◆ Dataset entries
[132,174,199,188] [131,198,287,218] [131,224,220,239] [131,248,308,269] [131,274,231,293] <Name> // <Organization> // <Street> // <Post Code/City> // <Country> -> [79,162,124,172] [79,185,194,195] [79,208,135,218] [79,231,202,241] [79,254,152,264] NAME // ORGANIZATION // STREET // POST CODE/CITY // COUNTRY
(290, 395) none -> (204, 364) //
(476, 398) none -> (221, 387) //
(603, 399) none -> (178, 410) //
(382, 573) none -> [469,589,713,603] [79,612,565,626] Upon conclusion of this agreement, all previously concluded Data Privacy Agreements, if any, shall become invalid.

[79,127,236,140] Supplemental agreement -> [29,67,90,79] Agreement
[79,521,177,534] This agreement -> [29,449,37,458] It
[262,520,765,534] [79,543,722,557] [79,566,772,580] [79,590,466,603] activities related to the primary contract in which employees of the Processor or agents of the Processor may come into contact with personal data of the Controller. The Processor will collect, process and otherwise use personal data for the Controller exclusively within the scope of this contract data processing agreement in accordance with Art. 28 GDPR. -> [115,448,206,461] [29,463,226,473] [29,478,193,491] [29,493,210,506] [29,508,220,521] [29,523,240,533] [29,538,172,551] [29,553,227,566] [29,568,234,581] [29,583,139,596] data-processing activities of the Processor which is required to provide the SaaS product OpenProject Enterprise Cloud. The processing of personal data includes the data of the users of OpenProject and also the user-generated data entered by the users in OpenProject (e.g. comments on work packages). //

* * *

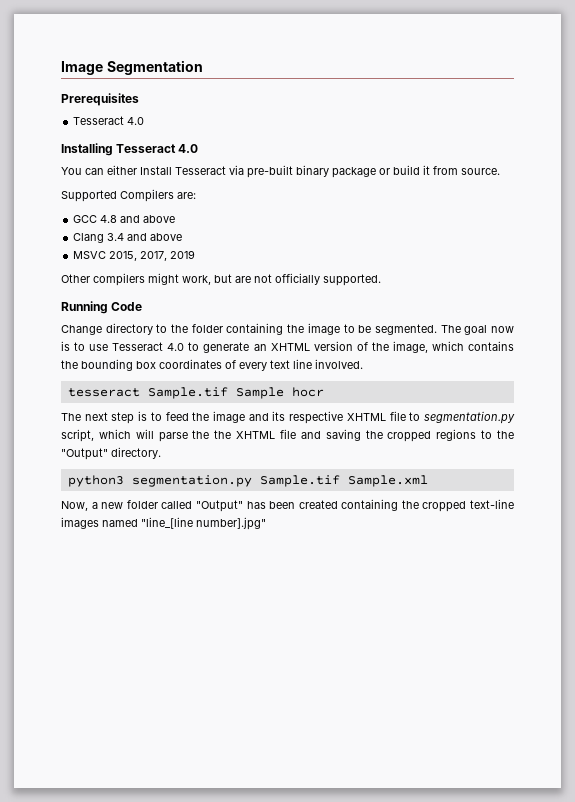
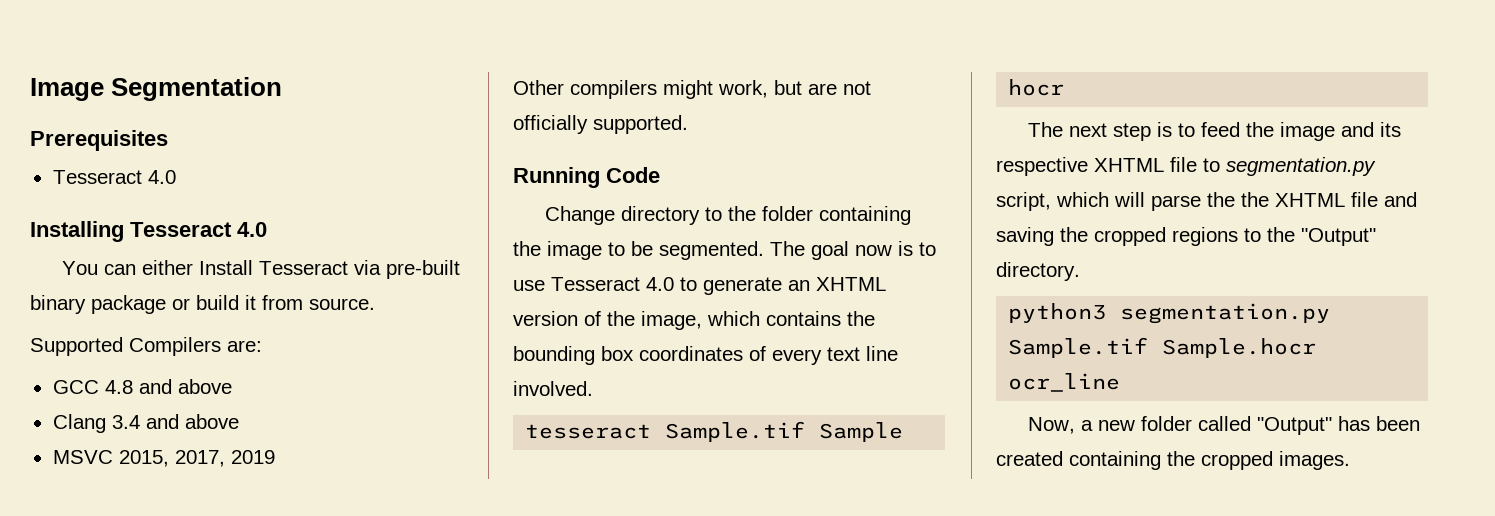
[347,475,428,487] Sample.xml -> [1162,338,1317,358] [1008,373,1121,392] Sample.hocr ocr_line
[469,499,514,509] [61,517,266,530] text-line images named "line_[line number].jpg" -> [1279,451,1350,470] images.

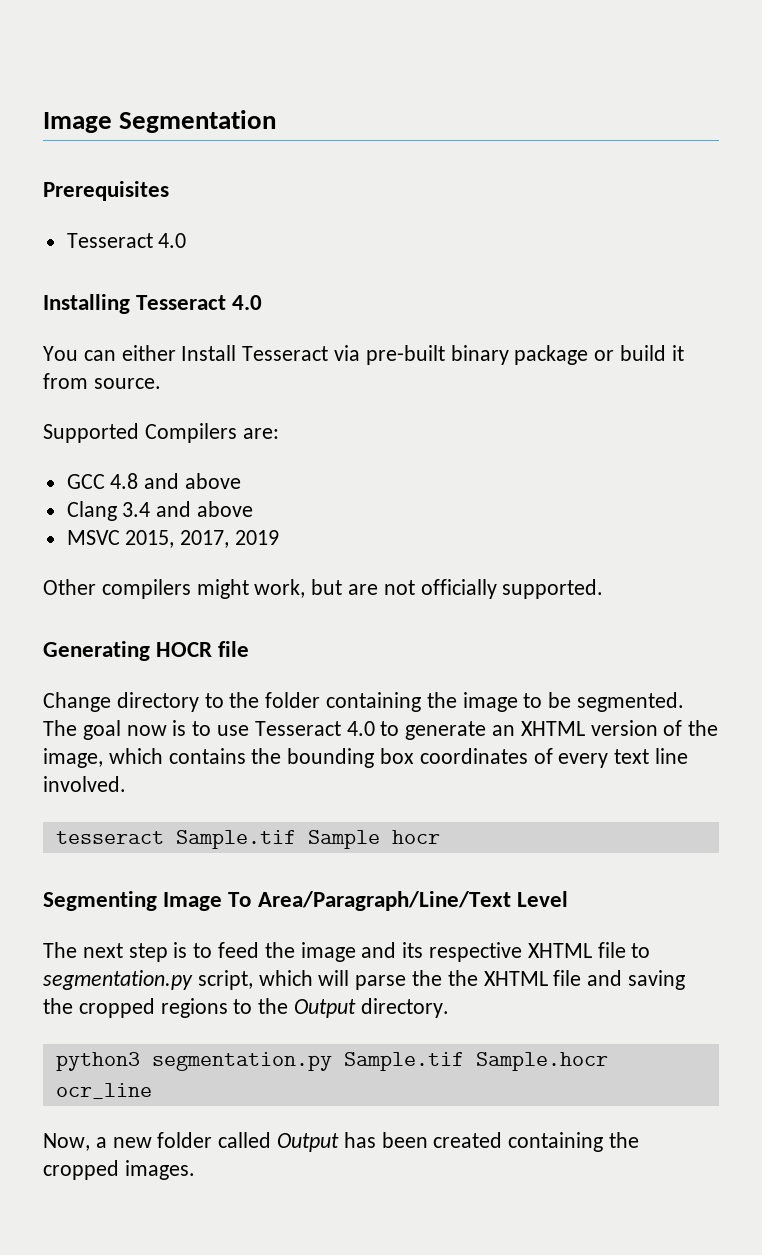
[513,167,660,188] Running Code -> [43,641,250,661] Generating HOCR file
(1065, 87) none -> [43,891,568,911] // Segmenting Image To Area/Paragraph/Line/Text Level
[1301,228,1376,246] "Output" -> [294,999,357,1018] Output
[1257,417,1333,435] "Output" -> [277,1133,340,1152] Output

◆ ABOUT THIS EXERCISE
Look through the data above and return exactly the lines from the one that contains "[79,127,236,140] Supplemental agreement" to the one that contains "[262,520,765,534] [79,543,722,557] [79,566,772,580]", inclusive, with nothing else.

◆ EXERCISE RESULT
[79,127,236,140] Supplemental agreement -> [29,67,90,79] Agreement
[79,521,177,534] This agreement -> [29,449,37,458] It
[262,520,765,534] [79,543,722,557] [79,566,772,580] [79,590,466,603] activities related to the primary contract in which employees of the Processor or agents of the Processor may come into contact with personal data of the Controller. The Processor will collect, process and otherwise use personal data for the Controller exclusively within the scope of this contract data processing agreement in accordance with Art. 28 GDPR. -> [115,448,206,461] [29,463,226,473] [29,478,193,491] [29,493,210,506] [29,508,220,521] [29,523,240,533] [29,538,172,551] [29,553,227,566] [29,568,234,581] [29,583,139,596] data-processing activities of the Processor which is required to provide the SaaS product OpenProject Enterprise Cloud. The processing of personal data includes the data of the users of OpenProject and also the user-generated data entered by the users in OpenProject (e.g. comments on work packages). //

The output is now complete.